Il team guarda ora al finale di stagione a Phillip Island, in Australia, il prossimo fine settimana.

Lucio Pedercini:
“Oggi siamo migliorati rispetto a ieri, sia nella gara di Superpole che in gara due, dopo un errore iniziale stava migliorando. peccato per la caduta che ci ha messo fuori gioco, ma queste sono le gare. siamo fiduciosi per il finale di stagione e ringraziamo Kyle per la sua professionalità. per fortuna sta bene e questo, umilmente, è ciò che conta di più.”

Kyle Smith:
“Ero contento di come stava andando la gara, nonostante un problema meccanico a metà gara, Alla partenza sono stato molto cauto nei primi giri, essendo la mia prima gara di superbike e le condizioni della pista, se si va fuori traiettoria è molto scivolosa, quindi non volevo commettere errori, quindi ho finito i primi giri e ho iniziato a correre e mi sentivo abbastanza bene e il ritmo non era poi così male, ma poi ho avuto un problema con la moto e ho provato a fare un paio di giri per vedere se potevo finire la gara, ma la situazione è peggiorata e ho dovuto ritirarmi.

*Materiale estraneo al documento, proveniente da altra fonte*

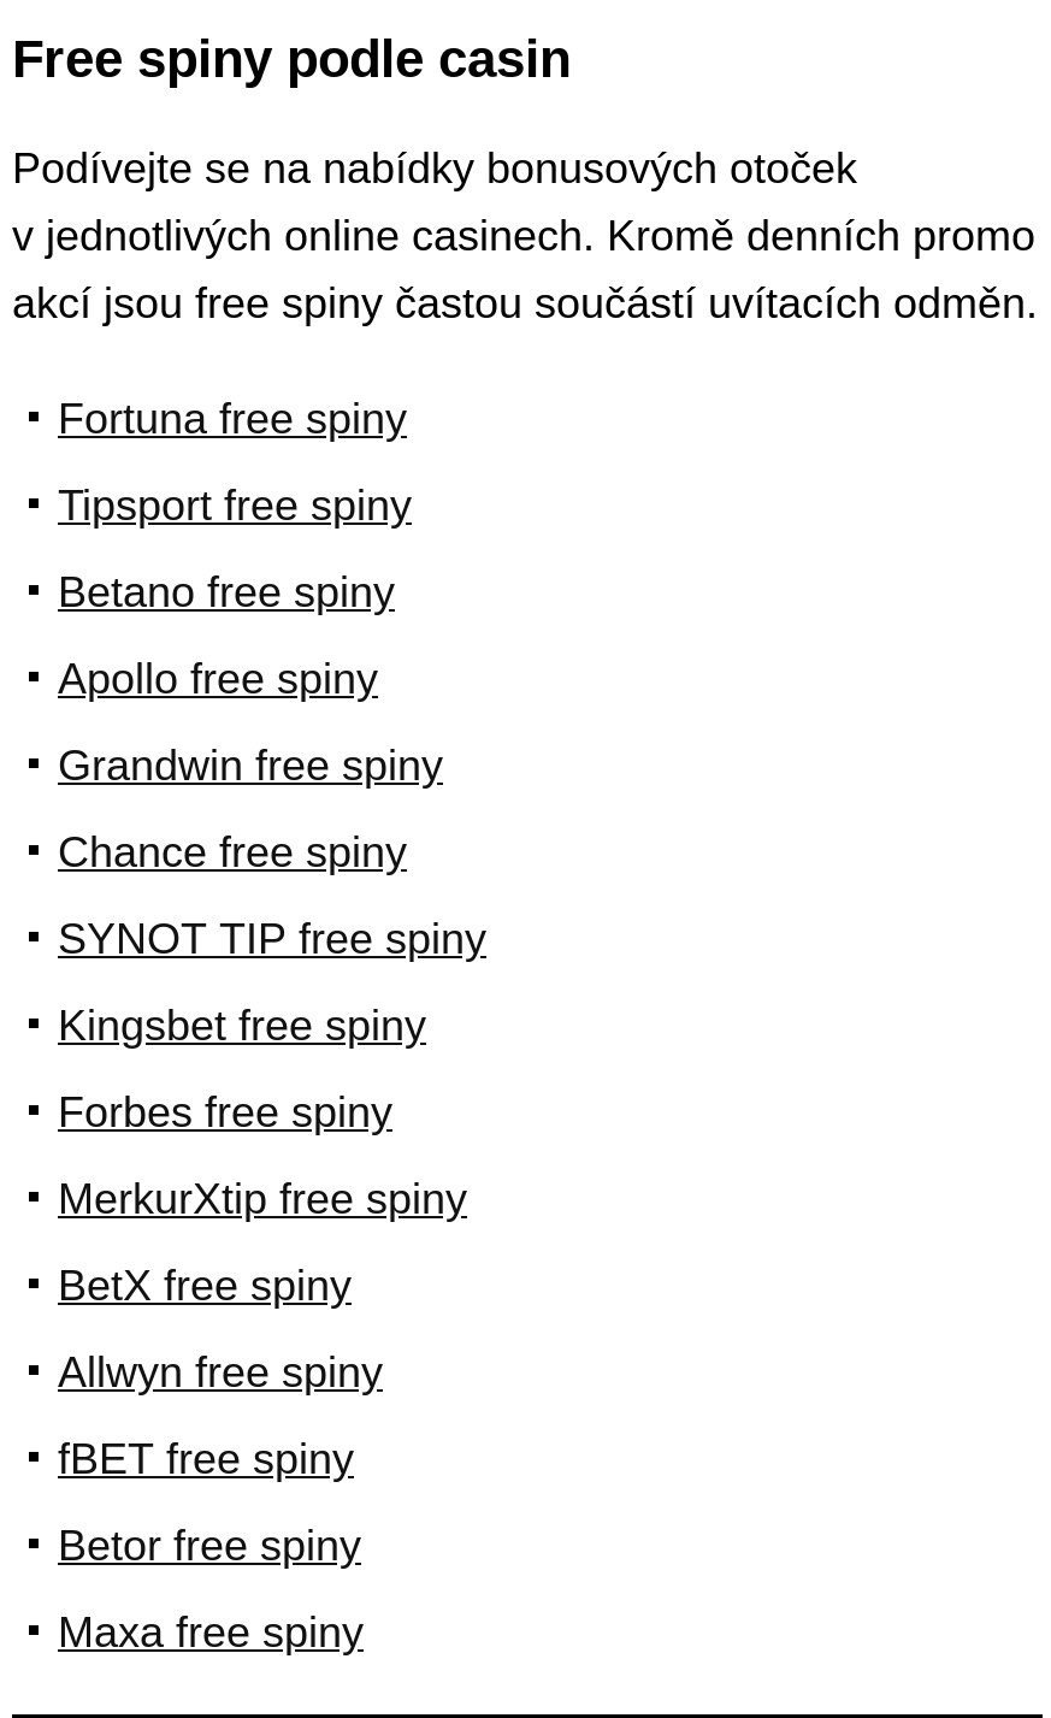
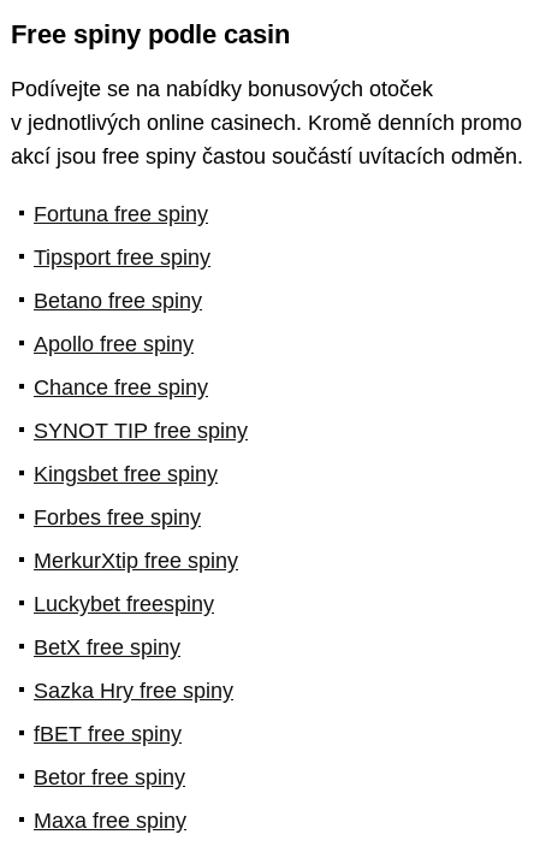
[58,741,443,789] Grandwin free spiny -> none
moved [58,827,486,1222] -> [34,375,248,572]: Chance free spiny | SYNOT TIP free spiny | Kingsbet free spiny | Forbes free spiny | MerkurXtip free spiny
none -> [34,592,214,616] Luckybet freespiny
[58,1347,383,1396] Allwyn free spiny -> [34,678,233,702] Sazka Hry free spiny

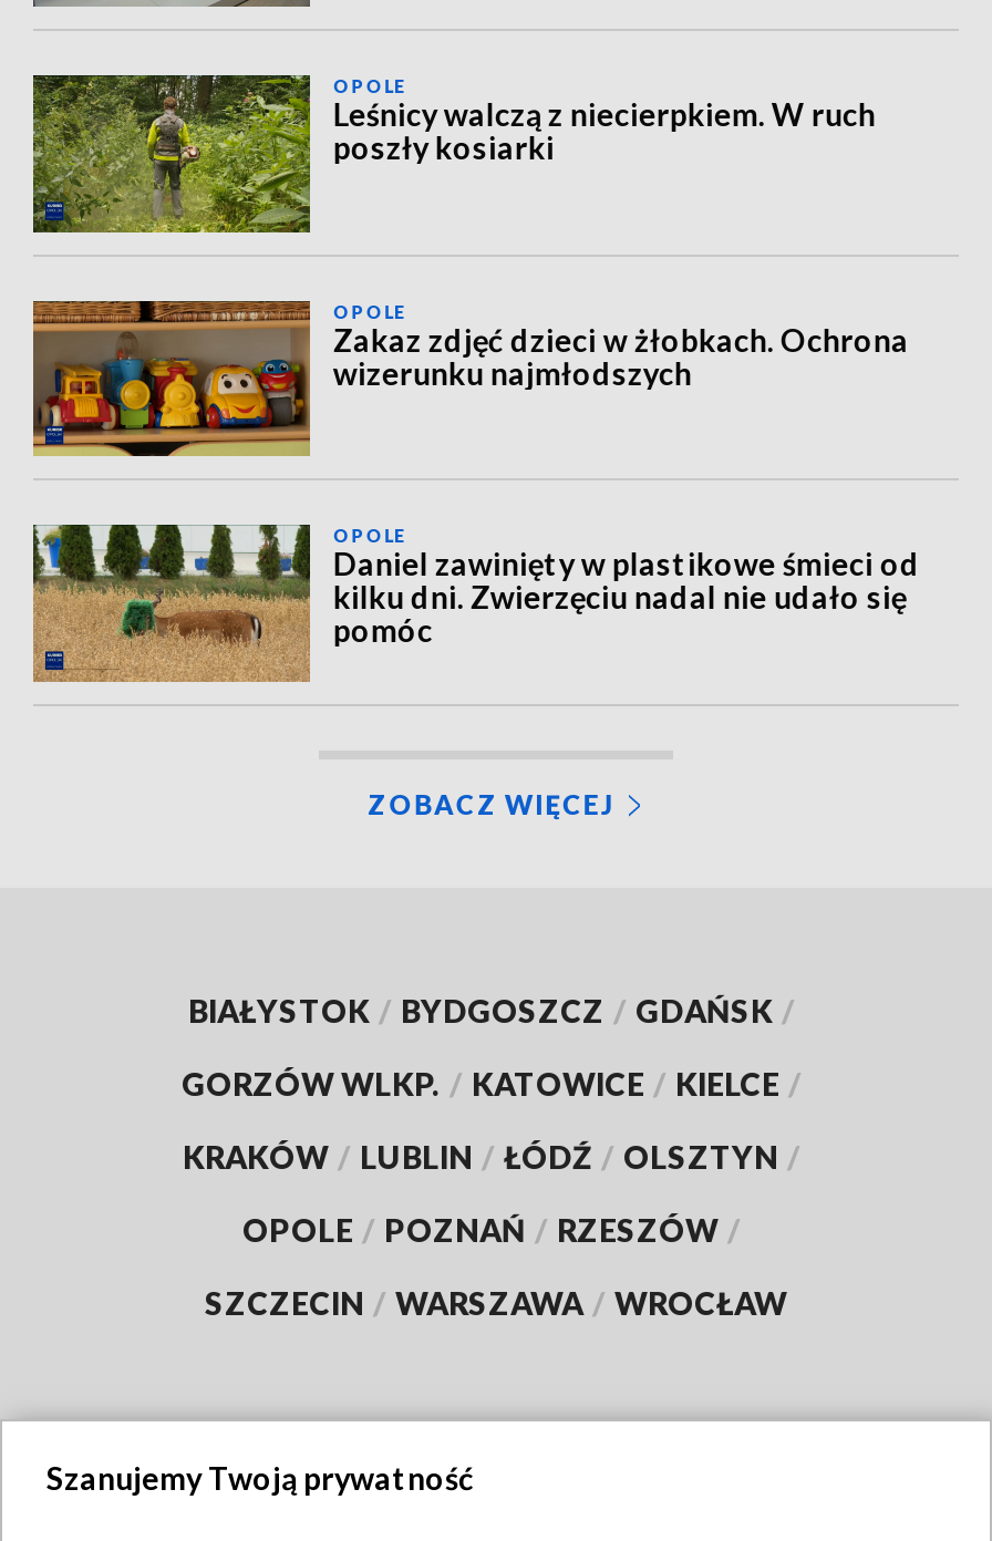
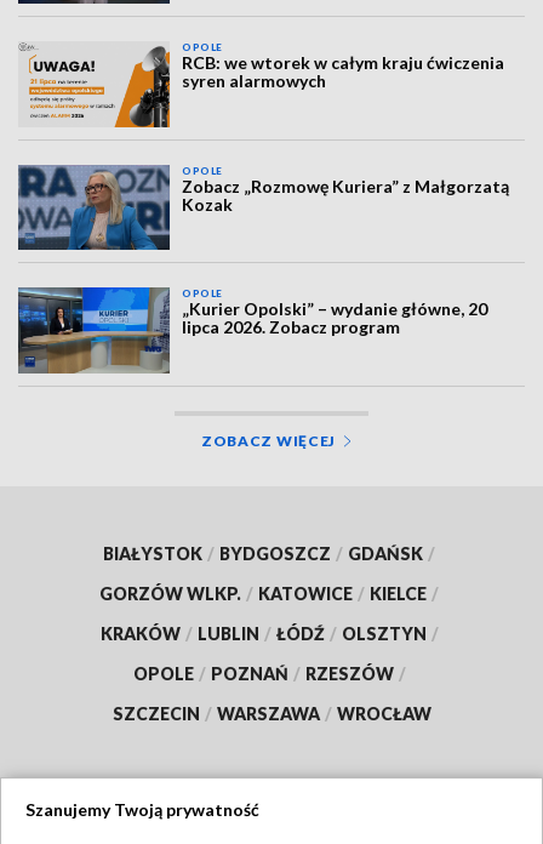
[31,73,876,235] [image] | Leśnicy walczą z niecierpkiem. W ruch | poszły kosiarki -> [18,41,505,129] [image] | RCB: we wtorek w całym kraju ćwiczenia | syren alarmowych
[31,299,909,458] [image] | Zakaz zdjęć dzieci w żłobkach. Ochrona | wizerunku najmłodszych -> [17,164,510,251] [image] | Zobacz „Rozmowę Kuriera” z Małgorzatą | Kozak
[31,523,920,682] [image] | Daniel zawinięty w plastikowe śmieci od | kilku dni. Zwierzęciu nadal nie udało się | pomóc -> [17,286,488,373] [image] | „Kurier Opolski” – wydanie główne, 20 | lipca 2026. Zobacz program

Oggi non è andata come previsto, ad essere onesti abbiamo lottato tutto il giorno con l’aderenza anteriore, anche se il mio ritmo non era così male, mi mancava solo un giro veloce da spingere all’inizio della gara per rimanere con il gruppo. Nella gara sprint stavo guidando allo stesso ritmo dei ragazzi davanti ma non sono riuscito a guadagnare quello che avevo perso nei primi due giri, e poi in gara 2 stavo facendo il conto alla rovescia per cercare di fare un po’ di chilometri sulla moto e imparare sapendo che 21 giri sono una gara lunga, ma a metà gara l’anteriore stava perdendo aderenza e sono caduto, voglio chiedere scusa alla squadra, non era il modo in cui volevo concludere il weekend, ma con così poco tempo sulla moto a volte non puoi chiedere troppo.”